WLVM (98.3 FM) is an American radio station licensed to serve the community of Chickasaw, Alabama, and broadcasting to the Mobile metropolitan area. The station is owned by the Educational Media Foundation.

Programming
WLVM began broadcasting a Christian Contemporary music format branded as "K-LOVE" on July 15, 2012. The shift from the previous urban adult contemporary music format was a result of a multi-station deal that saw the programming formerly on WDLT-FM move to WABD (now WDLT-FM, 104.1 FM), the contemporary hit radio format on WABD moved to WLVM (now WABD, 97.5 FM), and the Christian programming on WLVM moved to WDLT-FM.

History
In 1980, this station was constructed with the assigned callsign WTUX. By the time it signed on, the call letters had been changed to WJQY and the station operated as "Joy-FM", a light music station. Initial license holder was the late broadcaster W.H. ("Bill") Phillips, who opened the station on a tiny patch of land annexed to the city of Chickasaw that actually was located in Mobile. Programmed by Detroit, Michigan, radio legend Bob Martin, it suffered from a low 3,000 watt signal. Even after beating crosstown rival, WLPR-FM, in its first ratings period, station ownership decided to switch to a new country music format and renamed the station "Q Country". This format faced tough local competition from market leader WKSJ-FM.

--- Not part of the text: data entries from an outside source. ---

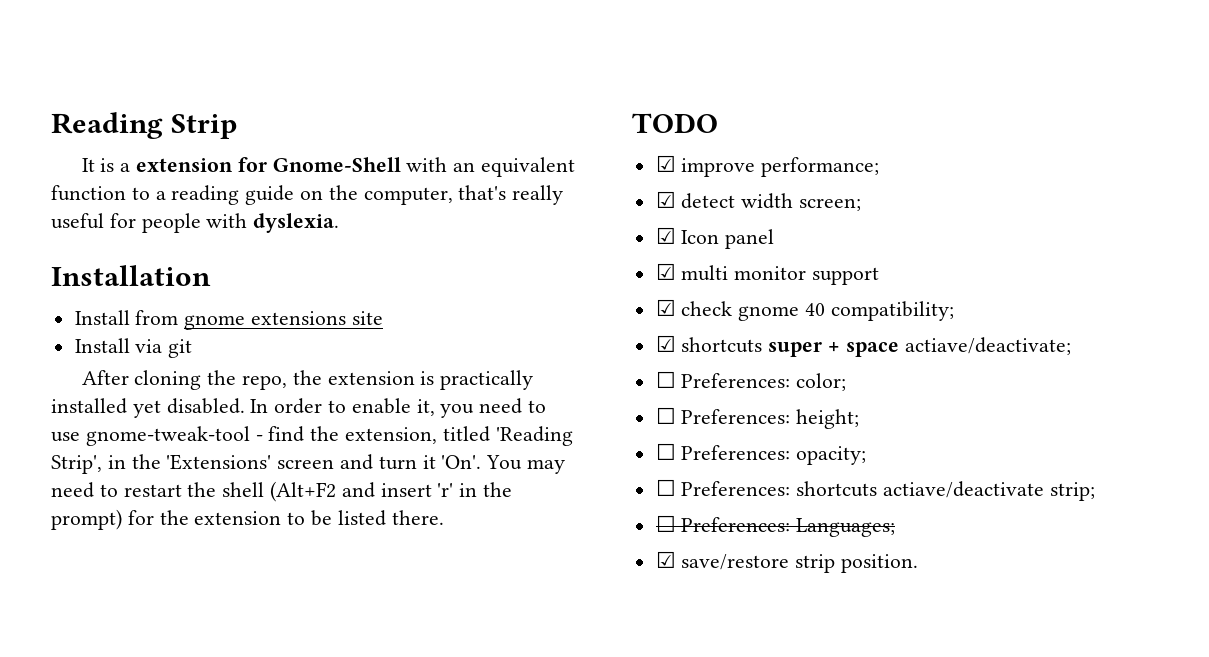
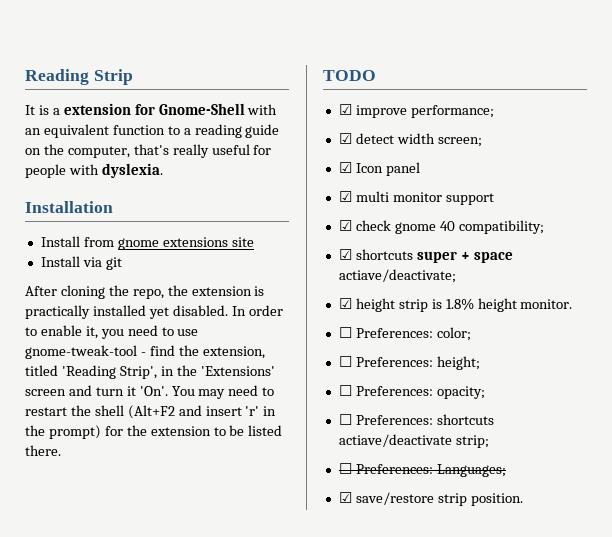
(1071, 346) none -> [338,298,573,312] // ☑ height strip is 1.8% height monitor.

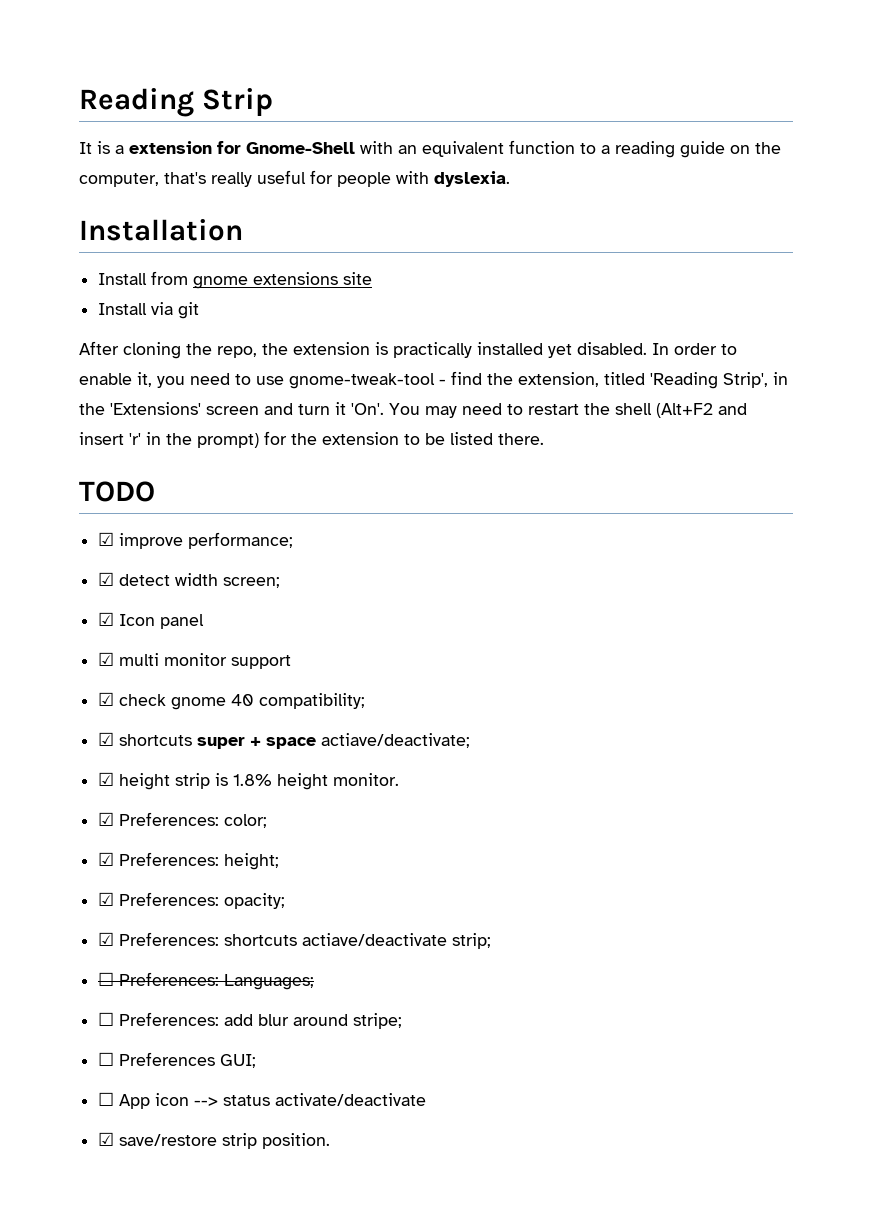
[338,327,352,338] ☐ -> [98,812,115,826] ☑
[338,356,352,367] ☐ -> [98,852,115,866] ☑
[338,385,352,396] ☐ -> [98,892,115,906] ☑
[338,414,352,425] ☐ -> [98,932,115,946] ☑
(506, 470) none -> [98,1012,403,1029] [98,1052,257,1068] [98,1092,427,1109] // ☐ Preferences: add blur around stripe; // ☐ Preferences GUI; // ☐ App icon --> status activate/deactivate

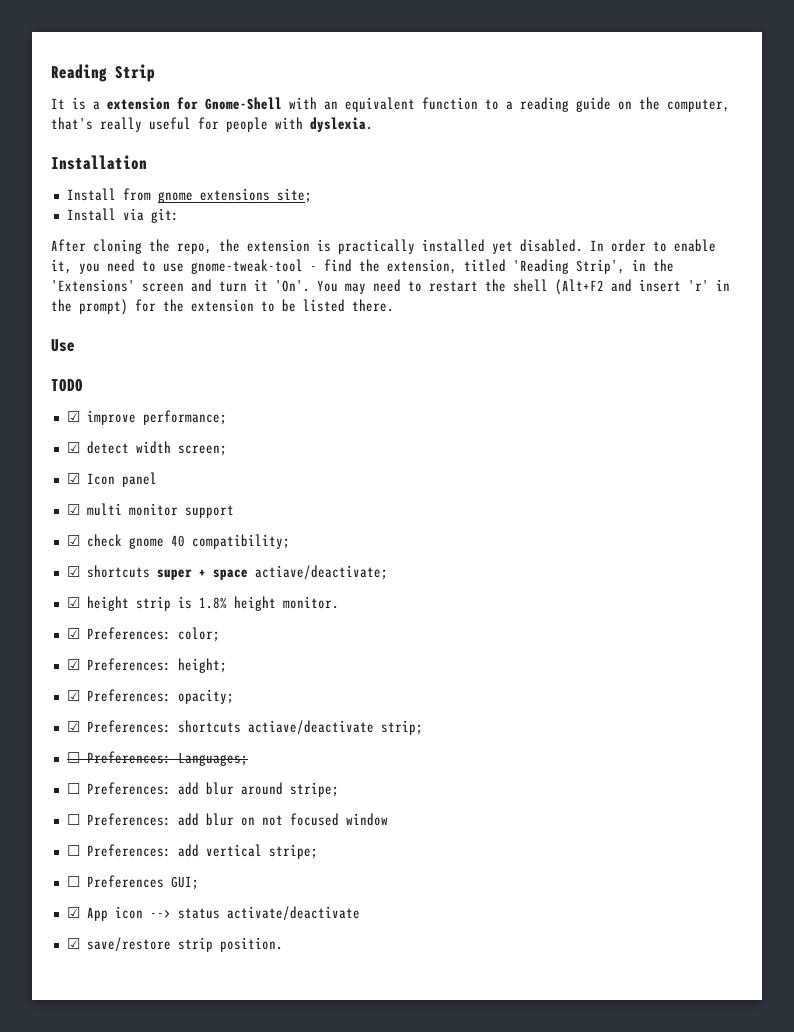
[343,272,373,285] site -> [276,188,312,203] site;
[178,302,200,319] git -> [150,208,179,223] git:
(544, 439) none -> [51,339,75,352] // Use
(403, 1021) none -> [66,813,388,826] [66,844,318,859] // ☐ Preferences: add blur on not focused window // ☐ Preferences: add vertical stripe;
[98,1092,115,1106] ☐ -> [66,907,80,918] ☑

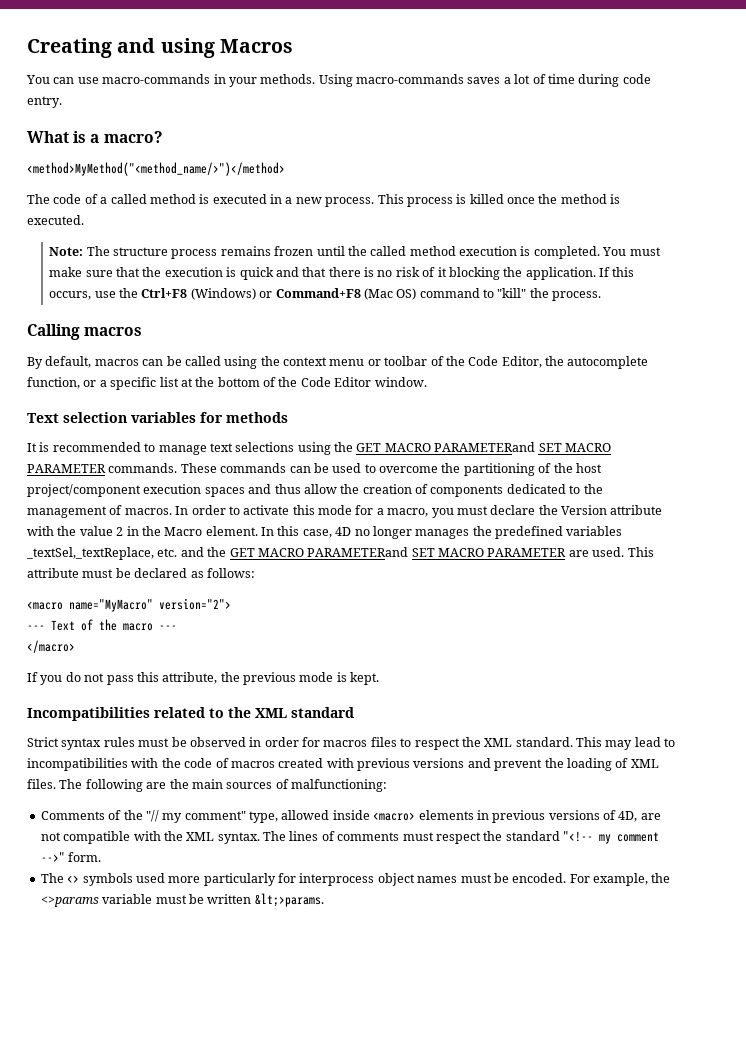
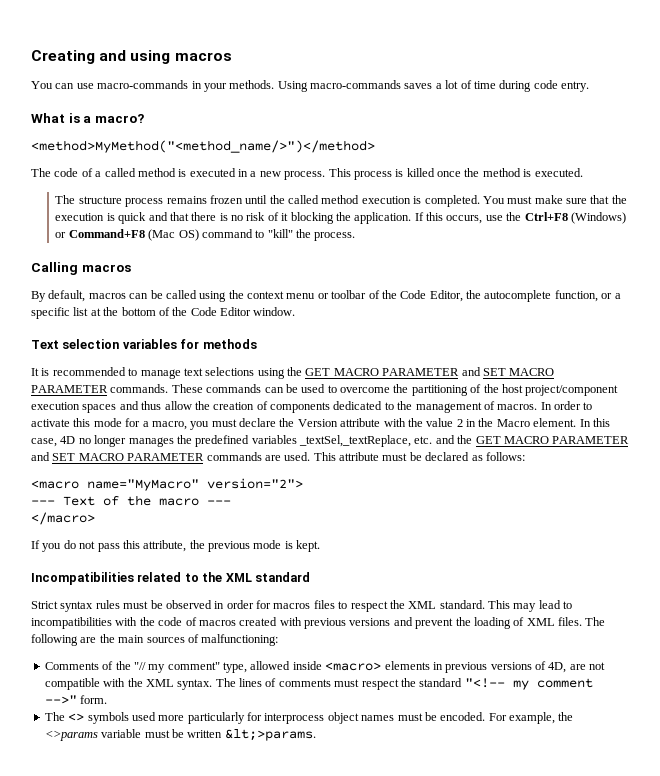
[219,39,293,53] Macros -> [174,52,232,61] macros
[49,247,84,256] Note: -> (583, 172) none
[434,442,536,452] PARAMETERand -> [382,367,481,376] PARAMETER and
[307,547,567,557] PARAMETERand SET MACRO PARAMETER -> [552,436,630,444] [31,452,262,461] PARAMETER and SET MACRO PARAMETER commands

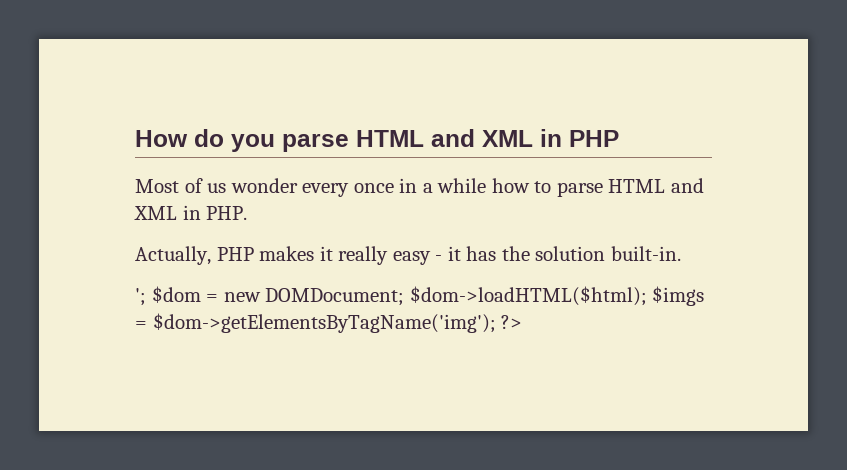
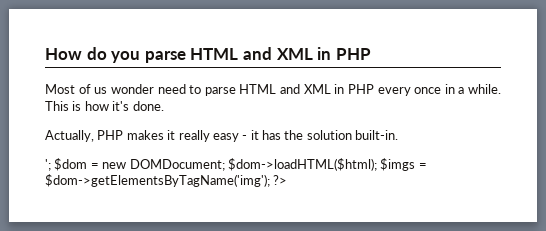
[302,178,530,197] every once in a while how -> [157,84,186,94] need
[206,206,248,220] PHP. -> [347,84,501,96] [45,101,164,111] PHP every once in a while. This is how it's done.

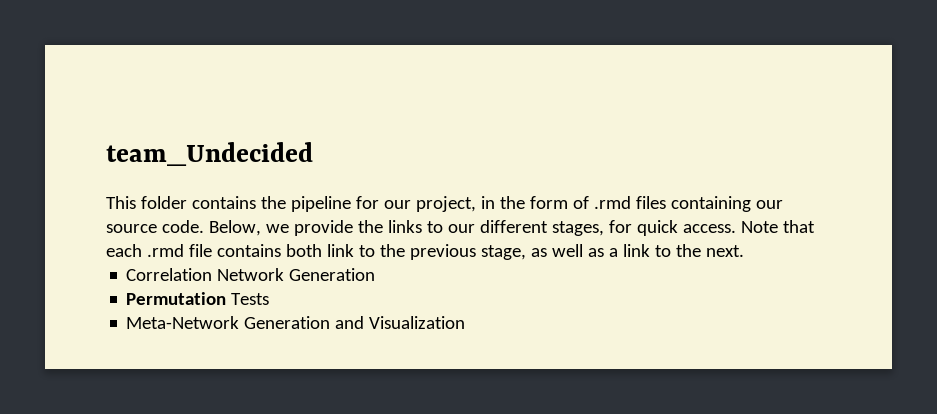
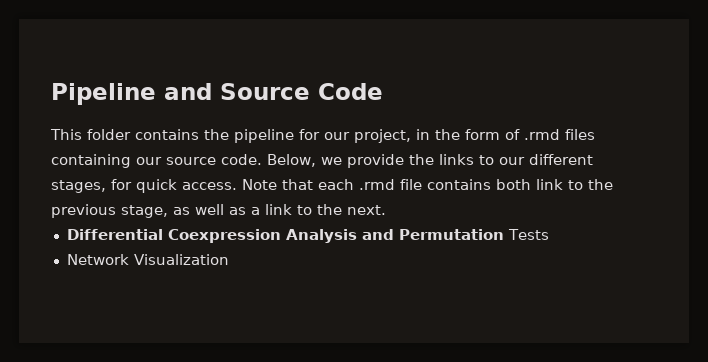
[106,142,313,166] team_Undecided -> [51,83,383,105] Pipeline and Source Code
[126,268,376,281] Correlation Network Generation // -> [66,229,394,243] Differential Coexpression Analysis and
[126,316,365,329] Meta-Network Generation and -> [66,254,129,265] Network

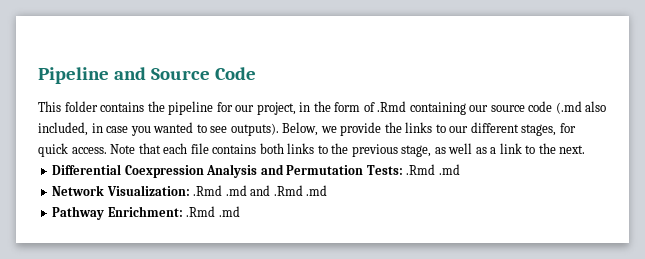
[524,129,595,140] .rmd files -> [377,101,407,112] .Rmd
[221,154,262,165] code. -> [528,101,607,114] [38,122,279,136] code (.md also included, in case you wanted to see outputs).
[359,179,395,190] .rmd -> (188, 148) none
[536,179,563,190] link -> [287,143,315,154] links
[507,229,549,240] [66,254,229,265] Tests // Network Visualization -> [366,164,460,175] [52,185,328,196] [52,206,240,220] Tests: .Rmd .md // Network Visualization: .Rmd .md and .Rmd .md // Pathway Enrichment: .Rmd .md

In January 1984, WJQY was sold by Phillips Radio Inc. to EJM Broadcasting, owned by New Orleans, Louisiana, broadcaster Ed Muniz. He had the call letters changed to WDLT on February 15, 1984, and switched the format to light rock. The staff was replaced and Bob Martin moving to WKSJ-FM (as personality Kelly Martin) and later shifted to WKRG-FM|WMXC (as Robert Gauge) with a short return to WOMC-FM in Detroit, Michigan.

In July 1986, EJM Broadcasting sold WDLT to JAB Broadcasting Co., owned by J. Alex Bowab. One year later, in July 1987, control of the station was transferred from JAB Broadcasting Co. to JAB Broadcasting Inc.

The station changed hands in July 1992 from JAB Broadcasting Inc. to United Broadcasting, Inc. The new owners adopted an Urban Adult Contemporary/Jazz format. In August 1993, a new transmitter and an authorization to increase ERP to 6,000 watts boosted coverage.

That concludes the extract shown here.